━━━━━ RECORDS SHOWN

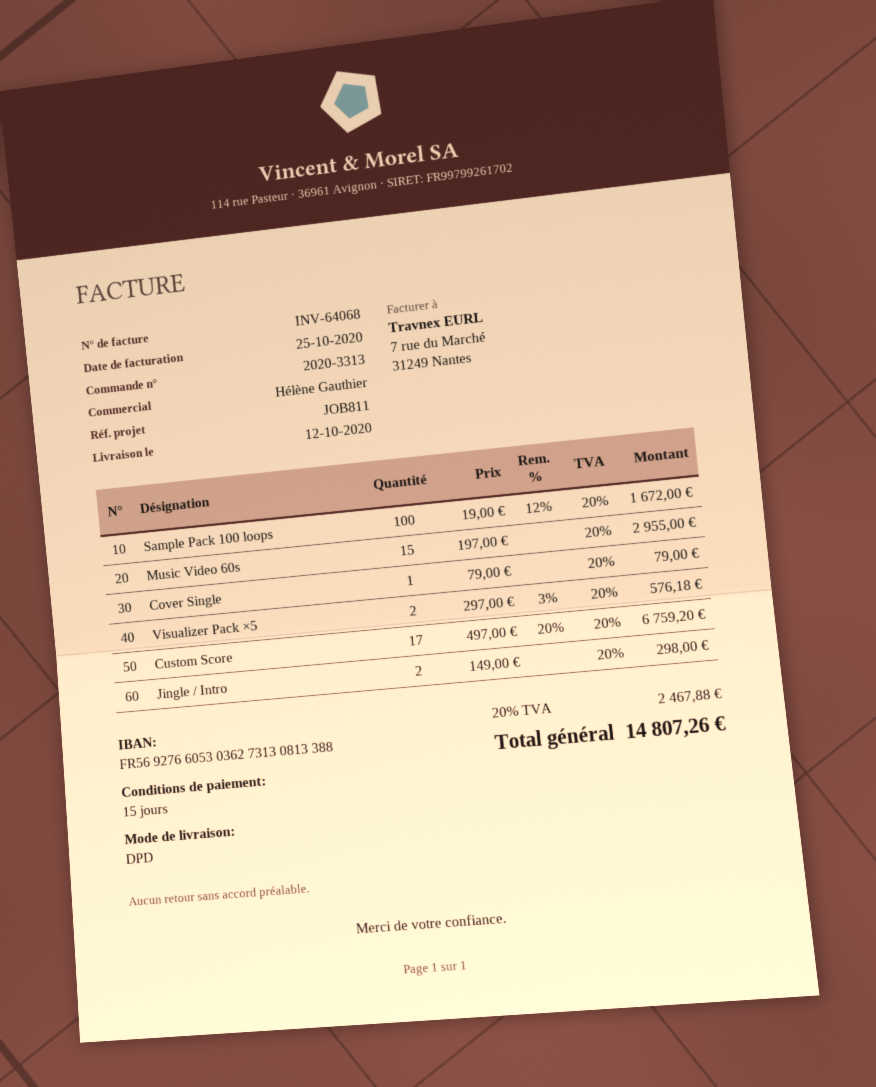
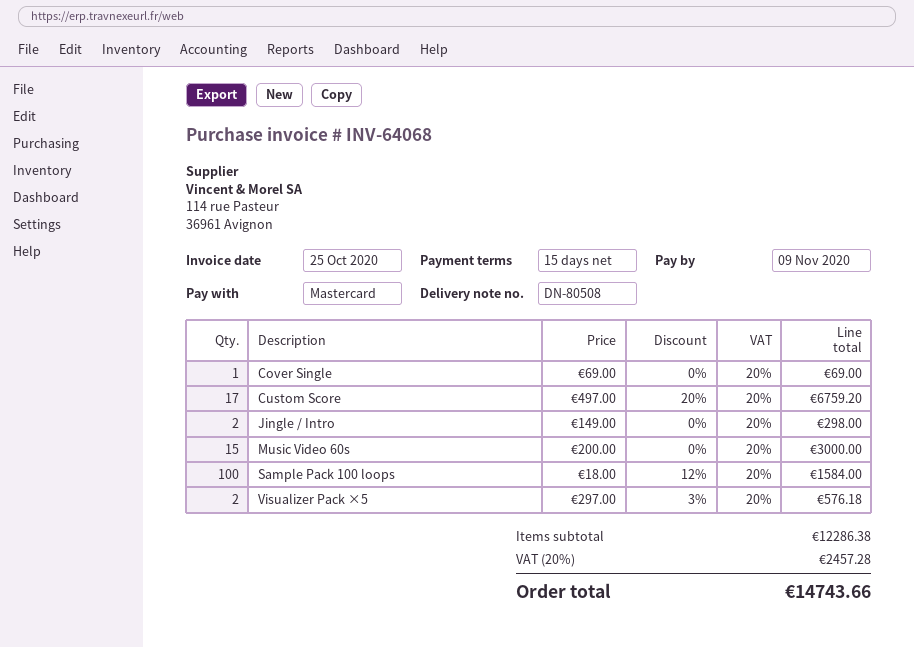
Sample Pack 100 loops: 100 x 19.00 - 12% = 1672.00 -> 100 x 18.00 - 12% = 1584.00
Music Video 60s: 15 x 197.00 = 2955.00 -> 15 x 200.00 = 3000.00
Cover Single: 1 x 79.00 = 79.00 -> 1 x 69.00 = 69.00
tax: 20% = 2467.88 -> 20% = 2457.28
total: 14807.26 -> 14743.66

━━━━━━━━━━

▸ WHAT IS EXPECTED: Give the entries above again, exactly as written and free of images.

▸ RESPONSE AREA:
Sample Pack 100 loops: 100 x 19.00 - 12% = 1672.00 -> 100 x 18.00 - 12% = 1584.00
Music Video 60s: 15 x 197.00 = 2955.00 -> 15 x 200.00 = 3000.00
Cover Single: 1 x 79.00 = 79.00 -> 1 x 69.00 = 69.00
tax: 20% = 2467.88 -> 20% = 2457.28
total: 14807.26 -> 14743.66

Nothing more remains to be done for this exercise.